Abstract

The aim of this retrospective case series was to present a new technique, called the “sling technique”, for massive horizontal alveolar ridge augmentation through the innovative use of an expanded polytetrafluoroethylene (e-PTFE) membrane to reduce the risk of biological complications related to membrane exposure. Materials and Methods: Eligible patients for implant rehabilitation with a horizontal bone defect were enrolled in our study. All patients were treated with our new GBR approach, called the “sling technique” (ST), which consisted of covering the vestibular side of the bone defect with a stretched e-PTFE membrane. This technique allowed the amplification of the membrane surface as long as the compression and the immobilization of the underlying graft material remained (1:1 autologous bone and bovine xenograft). The membrane was placed far from the surgical incision of the mucosa to avoid infective complications.

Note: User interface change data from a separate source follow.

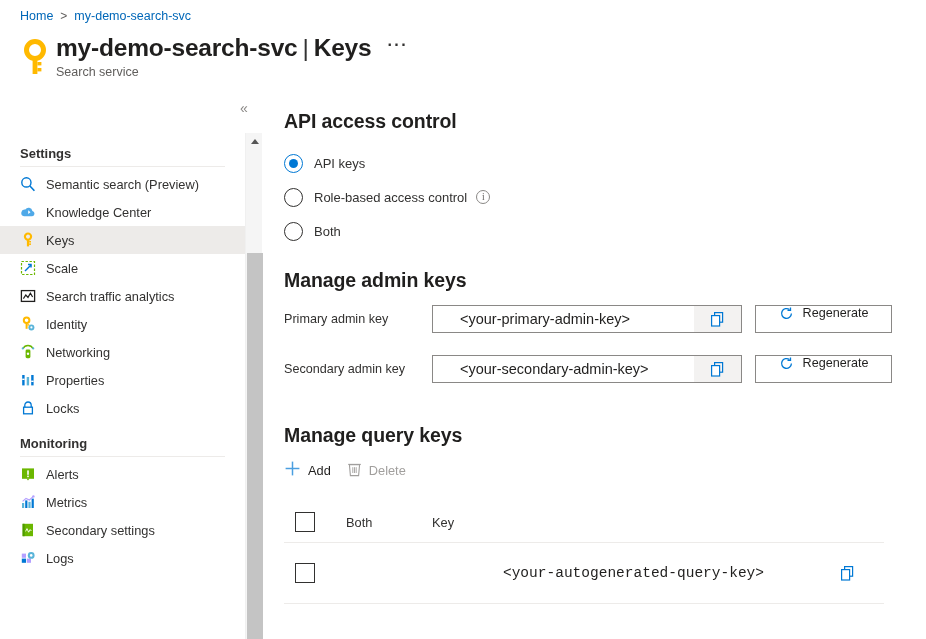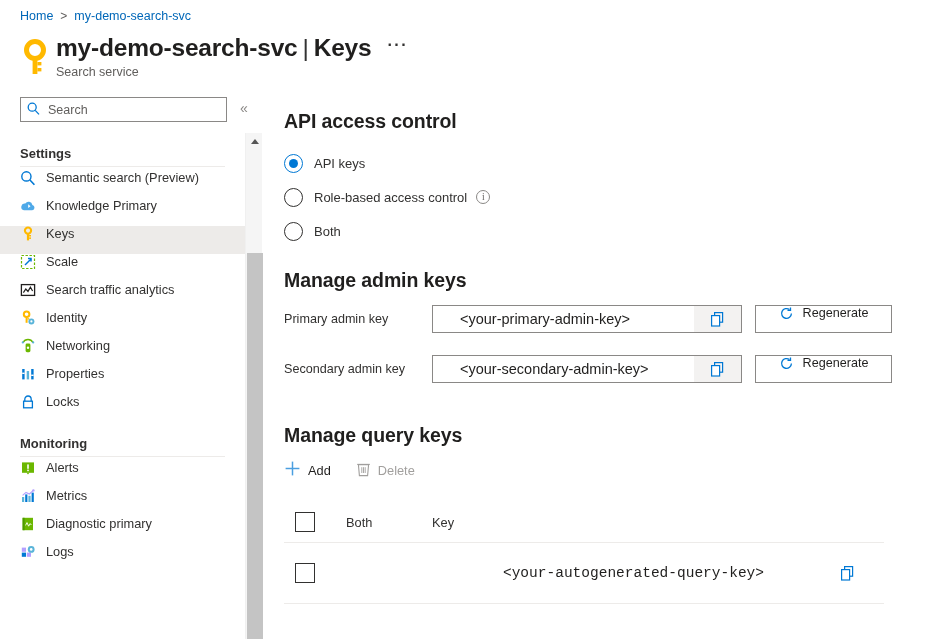--- a/index.html
+++ b/index.html
@@ -68,21 +68,21 @@
 
   .nav-scroll { position: absolute; left: 0; top: 42px; width: 245px; height: 507px; }
 
   .nav-group-title {
     font-size: 13px; font-weight: 700; color: #323130;
     padding: 0 0 0 20px; margin-top: 14px; margin-bottom: 5px;
   }
   .nav-divider { height: 1px; background: #edebe9; margin: 0 20px 3px 20px; }
 
   .nav-item {
-    display: flex; align-items: flex-start; height: 28px;
+    display: flex; align-items: center; height: 28px;
     padding-left: 20px; cursor: pointer; font-size: 12.8px; color: #323130;
   }
   .nav-item.selected { background: #edebe9; }
   .nav-item .ic { width: 16px; height: 16px; flex: none; margin-right: 10px; position: relative; }
   .nav-item .lbl { white-space: nowrap; }
 
   
   .nav-sb {
     position: absolute; left: 245px; top: 133px; width: 17px; height: 506px;
     background: #f5f5f5; border-left: 1px solid #f0f0f0;
@@ -143,21 +143,21 @@
     display: flex; align-items: center; justify-content: center;
     cursor: pointer; flex: none;
   }
   .regenbtn {
     margin-left: 13px; width: 137px; height: 28px;
     border: 1px solid #8a8886; background: #fff;
     display: flex; align-items: flex-start; justify-content: center;
     cursor: pointer; font-size: 12.6px; color: #201f1e; gap: 9px;
   }
 
-  .toolbar { display: flex; align-items: center; gap: 25px; margin-top: 8px; }
+  .toolbar { display: flex; align-items: center; gap: 16px; margin-top: 8px; }
   .tb-btn {
     display: flex; align-items: center; gap: 7px;
     font-size: 12.8px; color: #201f1e; cursor: pointer;
   }
   .tb-btn.disabled { color: #a19f9d; cursor: default; }
 
   .tbl { margin-top: 22px; width: 600px; }
   .tbl-head { display: flex; align-items: center; height: 40px; padding-left: 11px; }
   .tbl-row {
     display: flex; align-items: center; height: 62px; padding-left: 11px;
@@ -199,29 +199,20 @@
         <span class="title-sep">|</span>
         <span>Keys</span>
         <span class="title-ellipsis">···</span>
       </div>
       <div class="subtitle">Search service</div>
     </div>
   </div>
 
   <div class="leftnav">
 
-    <div class="search-box">
-      <span class="mag">
-        <svg width="13" height="13" viewBox="0 0 13 13">
-          <circle cx="5.2" cy="5.2" r="4" fill="none" stroke="#0078d4" stroke-width="1.3"></circle>
-          <line x1="8.2" y1="8.4" x2="12" y2="12.4" stroke="#0078d4" stroke-width="1.3"></line>
-        </svg>
-      </span>
-      <input class="search-input" type="text" placeholder="Search" style="">
-    </div>
     <div class="collapse-chevron">«</div>
 
     <div class="nav-scroll">
 
       <div class="nav-group-title">Settings</div>
       <div class="nav-divider"></div>
 
       <div class="nav-item">
         <span class="ic">
           <svg width="16" height="16" viewBox="0 0 16 16">
@@ -232,21 +223,21 @@
         <span class="lbl">Semantic search (Preview)</span>
       </div>
 
       <div class="nav-item">
         <span class="ic">
           <svg width="16" height="16" viewBox="0 0 16 16">
             <path d="M4 12.2h8.2a2.7 2.7 0 0 0 .2-5.3A3.9 3.9 0 0 0 5.3 5.6 3.1 3.1 0 0 0 4 12.2z" fill="#4fa9e8"></path>
             <path d="M8.2 6.3l2.3 1.9-2.3 1.9z" fill="#fff"></path>
           </svg>
         </span>
-        <span class="lbl">Knowledge Primary</span>
+        <span class="lbl">Knowledge Center</span>
       </div>
 
       <div class="nav-item selected">
         <span class="ic">
           <svg width="16" height="16" viewBox="0 0 16 16">
             <circle cx="8" cy="4.6" r="3.1" fill="none" stroke="#ffb900" stroke-width="2.1"></circle>
             <rect x="6.9" y="7" width="2.2" height="7.4" fill="#ffb900"></rect>
             <rect x="9.1" y="9" width="1.9" height="1.5" fill="#ffb900"></rect>
             <rect x="9.1" y="11.4" width="1.9" height="1.5" fill="#ffb900"></rect>
           </svg>
@@ -354,21 +345,21 @@
       </div>
 
       <div class="nav-item">
         <span class="ic">
           <svg width="16" height="16" viewBox="0 0 16 16">
             <rect x="2.6" y="1.8" width="10.4" height="12.4" fill="#6bb700"></rect>
             <rect x="2.6" y="1.8" width="2" height="12.4" fill="#4d9a00"></rect>
             <polyline points="5.6,9.4 7,6.6 8.6,10.2 10.2,7.6 11.4,9" fill="none" stroke="#fff" stroke-width="0.9"></polyline>
           </svg>
         </span>
-        <span class="lbl">Diagnostic primary</span>
+        <span class="lbl">Secondary settings</span>
       </div>
 
       <div class="nav-item">
         <span class="ic">
           <svg width="16" height="16" viewBox="0 0 16 16">
             <rect x="1.8" y="8.6" width="4.2" height="4.2" fill="#0078d4"></rect>
             <rect x="1.8" y="3.6" width="4.2" height="4.2" fill="#b4a0ff"></rect>
             <rect x="6.8" y="8.6" width="4.2" height="4.2" fill="#b4a0ff"></rect>
             <circle cx="11.2" cy="5.4" r="3.4" fill="#59b4d9"></circle>
             <circle cx="11.2" cy="5.4" r="1.3" fill="#fff"></circle>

Pre- and post-regenerative surgery CBCT scans were used to assess the tissue gain amount after the GBR. Results: A total of 10 patients (4 females, 6 males; age range: 45–60 years old) were enrolled in our study and 33 implants were placed in regenerated bone. An average of 4 mm bone gain was achieved using the ST. No membrane exposures or biological complications were registered during the post-operative healing period. After a 24-month follow-up, a 100% implant survival rate was observed without hard or soft tissue dehiscence. Conclusion: The e-PTFE membrane positioned with the “sling technique” gave satisfactory results in horizontal bone augmentation. Considering the small sample, further confirmations with larger studies are needed.